In an interview, Ben says he’s teaching people how to find immunity idols. You do realize, Ben, that when you talk to the interviewers, you’re talking to the people who hide the immunity idols? Does Ben think immunity idols are like fruit or gold? That they’re just sitting out in the Fijian wilderness whether Survivor is going on or not? Then in another interview, Kim tells the interviewers that finding immunity idols is connected to prayer and intuition.
On the surface, this seems like strange behavior, especially for Ben. Not only does Ben seem to be confused about what immunity idols are, but by revealing his knowledge to the hiders, he’s teaching them to hide idols better in the future.

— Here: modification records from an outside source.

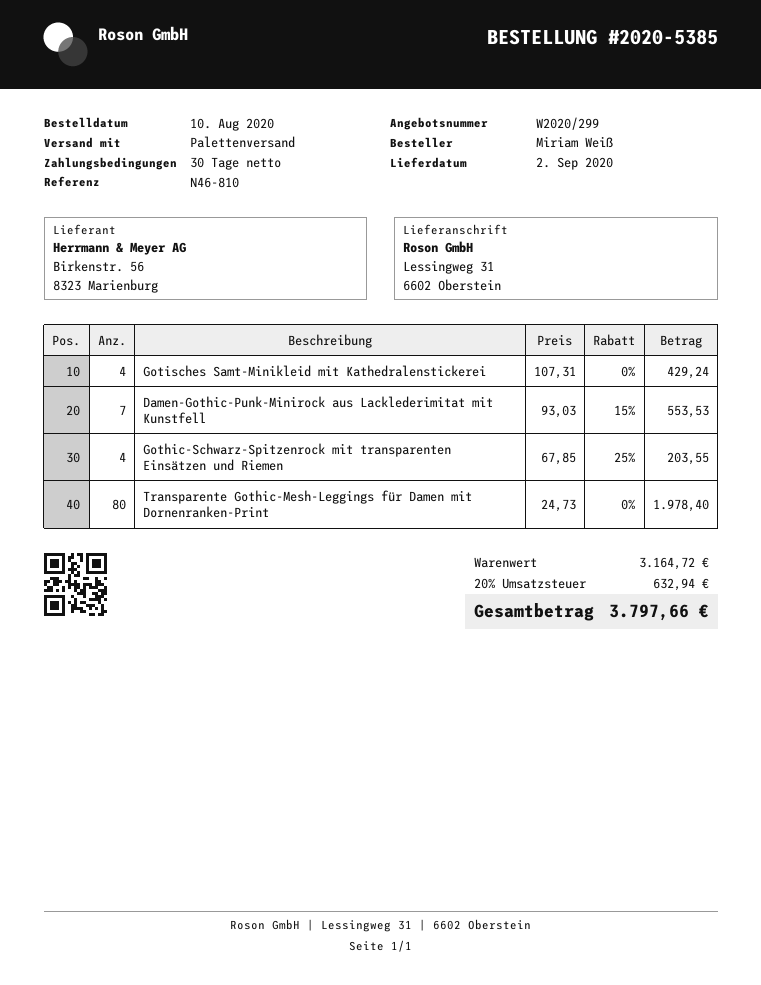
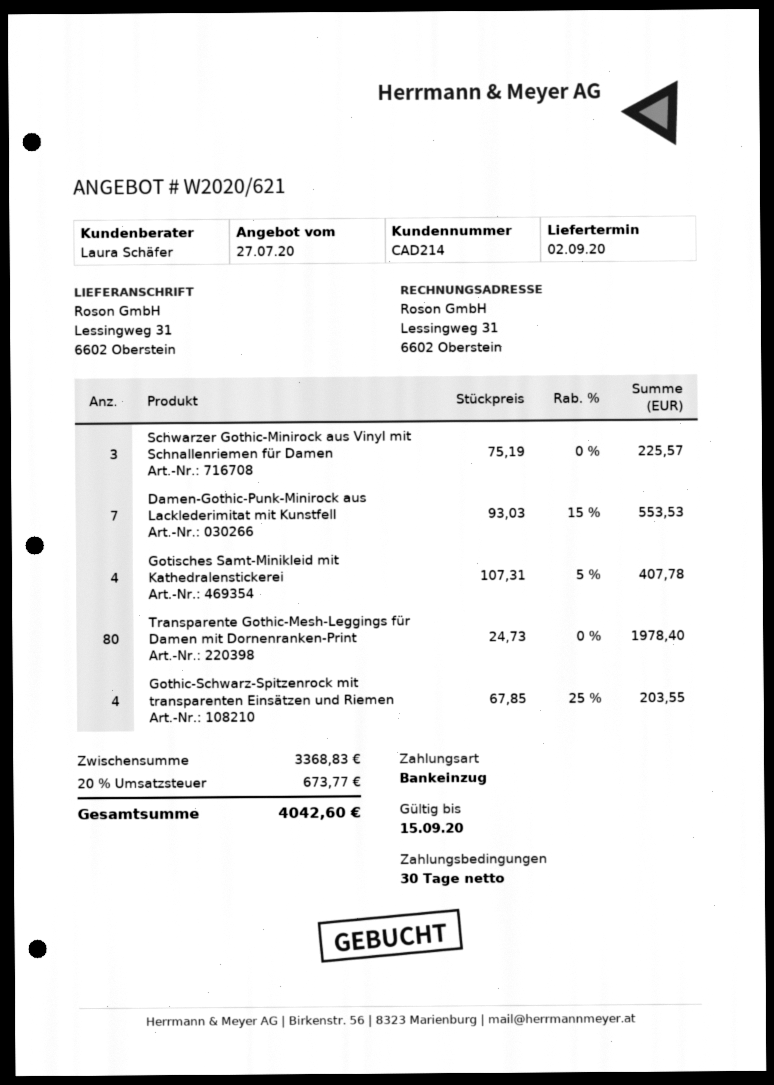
quote number: W2020/299 -> W2020/621
Gotisches Samt-Minikleid mit Kathedralenstickerei: 4 x 107.31 = 429.24 -> 4 x 107.31 - 5% = 407.78
Schwarzer Gothic-Minirock aus Vinyl mit Schnallenriemen für Damen: none -> 3 x 75.19 = 225.57
subtotal: 3164.72 -> 3368.83
tax: 20% = 632.94 -> 20% = 673.77
total: 3797.66 -> 4042.60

What is going on here? I think the most likely possibility is that the cameras have become so commonplace for Ben that he’s lost some of his awareness of what they really are. Animals, including humans, need to filter the enormous flood of sensory data coming into their brains, because it would otherwise be overwhelming. There’s a fascinating experiment that asked people to count the number of times that a basketball was passed in a video. During the video, a man in a gorilla suit walks right in front of the camera. After the video, the watchers are asked if anything unusual occurred in the video while they were watching it, and a high percentage said that nothing unusual had happened. Their brains had filtered out the gorilla because it had nothing to do with basketball passes.

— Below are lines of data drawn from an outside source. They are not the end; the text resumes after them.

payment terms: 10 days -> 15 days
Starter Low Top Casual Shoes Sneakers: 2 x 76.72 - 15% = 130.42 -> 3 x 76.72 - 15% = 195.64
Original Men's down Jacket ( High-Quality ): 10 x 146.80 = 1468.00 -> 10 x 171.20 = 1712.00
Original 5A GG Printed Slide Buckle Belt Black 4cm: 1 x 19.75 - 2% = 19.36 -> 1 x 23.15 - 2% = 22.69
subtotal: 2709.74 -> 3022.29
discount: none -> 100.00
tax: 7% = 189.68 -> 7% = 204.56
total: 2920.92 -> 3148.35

This filtering is one of the reasons for philosophical inquiry. Philosophy often deals with the foundations of ideas and issues. People sometimes ask why we need to study this. Don’t the people working with those ideas and issues already have a good grasp of their foundations? But filtering can often prevent awareness of our foundations. This is why studying foundations in themselves can be crucial, because hopefully filtering will be less likely (though still probably unavoidable).
Filtering could also explain why the hell Wendell was still chewing on a straw during a physically demanding immunity challenge. He’d been chewing it for so long that his brain was filtering out the risk of getting stabbed in the throat.